Mais il y a, plus que tout, ce personnage central – entendez la langue. Nous y sommes, avec
Martin, bien habitués déjà. Mais on dirait qu’elle a ici plus de corps encore : elle est une
matière agitée, active, étonnamment polymorphe, jamais aussi près de saisir l’éclosion de
toute pensée, avec ses ramifications spontanées, ses images concentriques, ces chemins
imprévus qui ramènent toujours aux mêmes nœuds de l’existence, ceux de l’enfance, de ses
sensations fugaces et fondatrices, de tout ce qu’il y a d’immémorial et d’incertain dans la
souvenance. « La vieille se surprit à penser, comme jeune fille elle faisait, liant en écholalies
les mots, cyclamen, quand l’archiprêtre lui déposa sur la langue l’hostie telle une fleur
blanche qui lui serait poussée dans les entrailles, dans le creux de la faim, petite fleur dense,
riche de paroles, éclose sur ses lèvres en motet Renaissance, comme, au printemps, donne à
siffloter la tige de folle-avoine mâchonnée dans les prairies. » La langue de Lionel-Édouard
Martin redonne de la matière au monde. Mais pas seulement. Elle lui réaffecte aussi une
sensibilité que, par nos faubourgs urbains et technophiles, l’on dirait éteinte. Elle fait mieux
que ressusciter les choses : elle les actualise. Avec ce texte, son plus magistral, son plus
touchant aussi, l’écrivain est peut-être plus moderne qu’il ne le pense.

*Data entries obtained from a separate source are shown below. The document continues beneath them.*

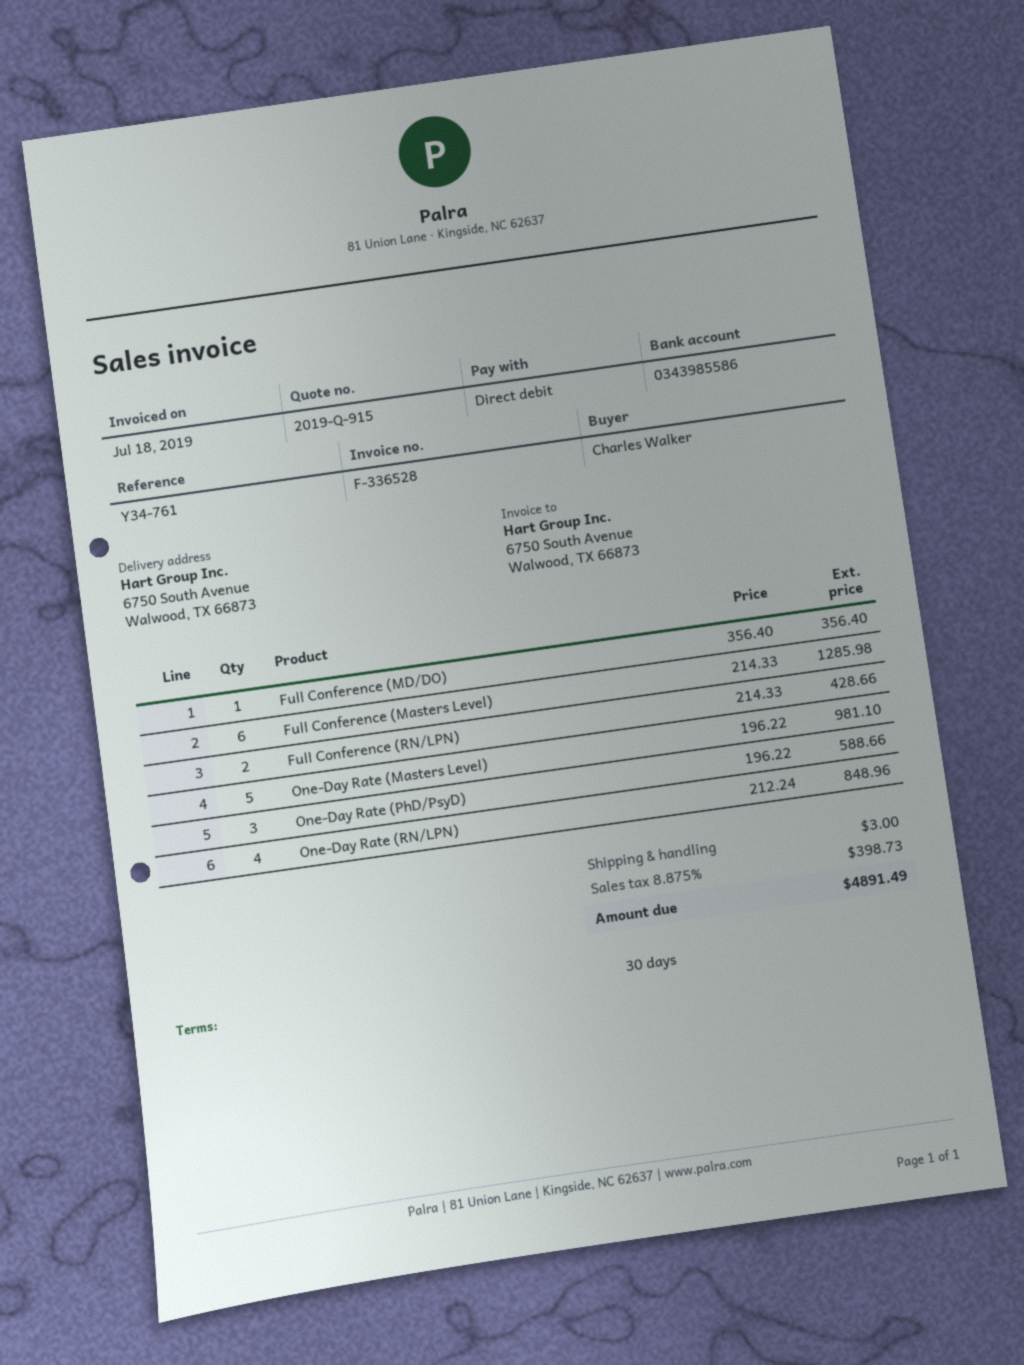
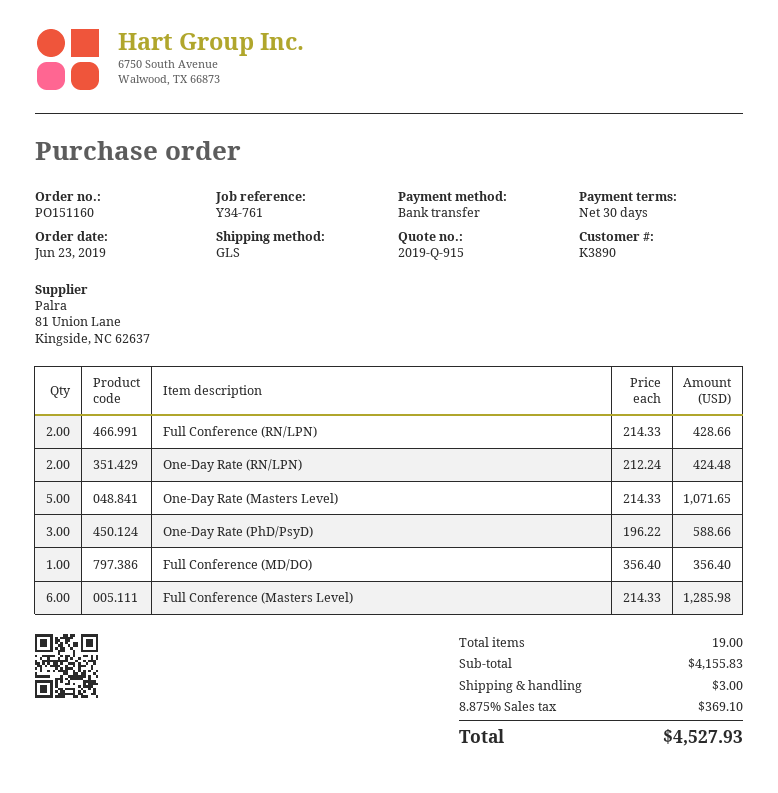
payment method: direct debit -> bank transfer
One-Day Rate (Masters Level): 5 x 196.22 = 981.10 -> 5 x 214.33 = 1071.65
One-Day Rate (RN/LPN): 4 x 212.24 = 848.96 -> 2 x 212.24 = 424.48
tax: 8.875% = 398.73 -> 8.875% = 369.10
total: 4891.49 -> 4527.93

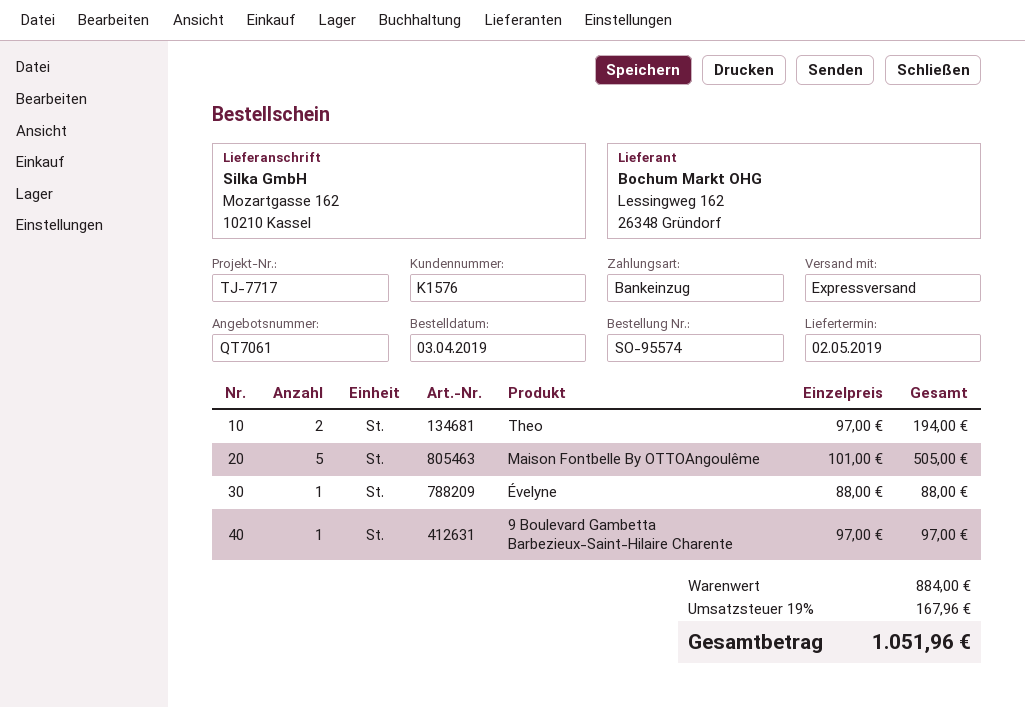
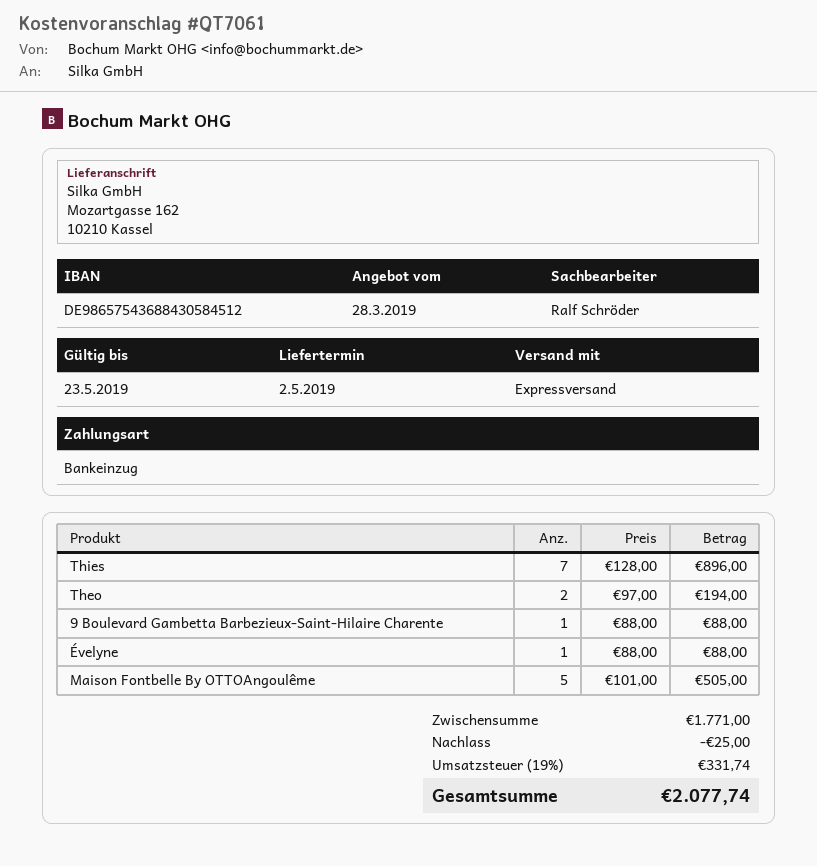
9 Boulevard Gambetta Barbezieux-Saint-Hilaire Charente: 1 x 97.00 = 97.00 -> 1 x 88.00 = 88.00
Thies: none -> 7 x 128.00 = 896.00
subtotal: 884.00 -> 1771.00
discount: none -> 25.00
tax: 19% = 167.96 -> 19% = 331.74
total: 1051.96 -> 2077.74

NB. En marge de cette parution, une petite affaire un peu désolante – mais qui, au moment où j’écris
ces mots, semble sur le point de trouver son dénouement. Il se trouve que LE VAMPIRE ACTIF, qui fait
bien les choses, réalise un signet pour chacun de ses ouvrages – en l’espèce, une reproduction du
retable de Schongauer, La Vierge au buisson de roses, datant de 1473. Or la paroisse Saint-Martin de
Colmar, dont dépend l'Église des Dominicains où est exposé le tableau, a sommé l’éditeur de retirer
ledit signet de la circulation, arguant d’un outrage au catholicisme. Outre qu’il n’eût pas été inutile de
lire le livre afin d’échouer à y trouver la moindre trace d’un tel outrage, outre que la religiosité de la
« Vieille », fût-elle « bigote », s’y révèle infiniment touchante, outre enfin que Lionel-Édouard Martin
n’a jamais rien caché de son respect pour le culte marial où il a été élevé, le mobile de ce courroux
s’avère bien plus prosaïque, relevant davantage d’une affaire de (même pas gros) sous. On
s’étonnera tout de même, en passant, que des catholiques, dont nous croyons savoir qu’ils cherchent
à redorer leur blason de par le monde et à faire face à des intégrismes autrement menaçants,
témoignent d’une raideur aussi peu justifiée, et d’un sens aussi peu politique.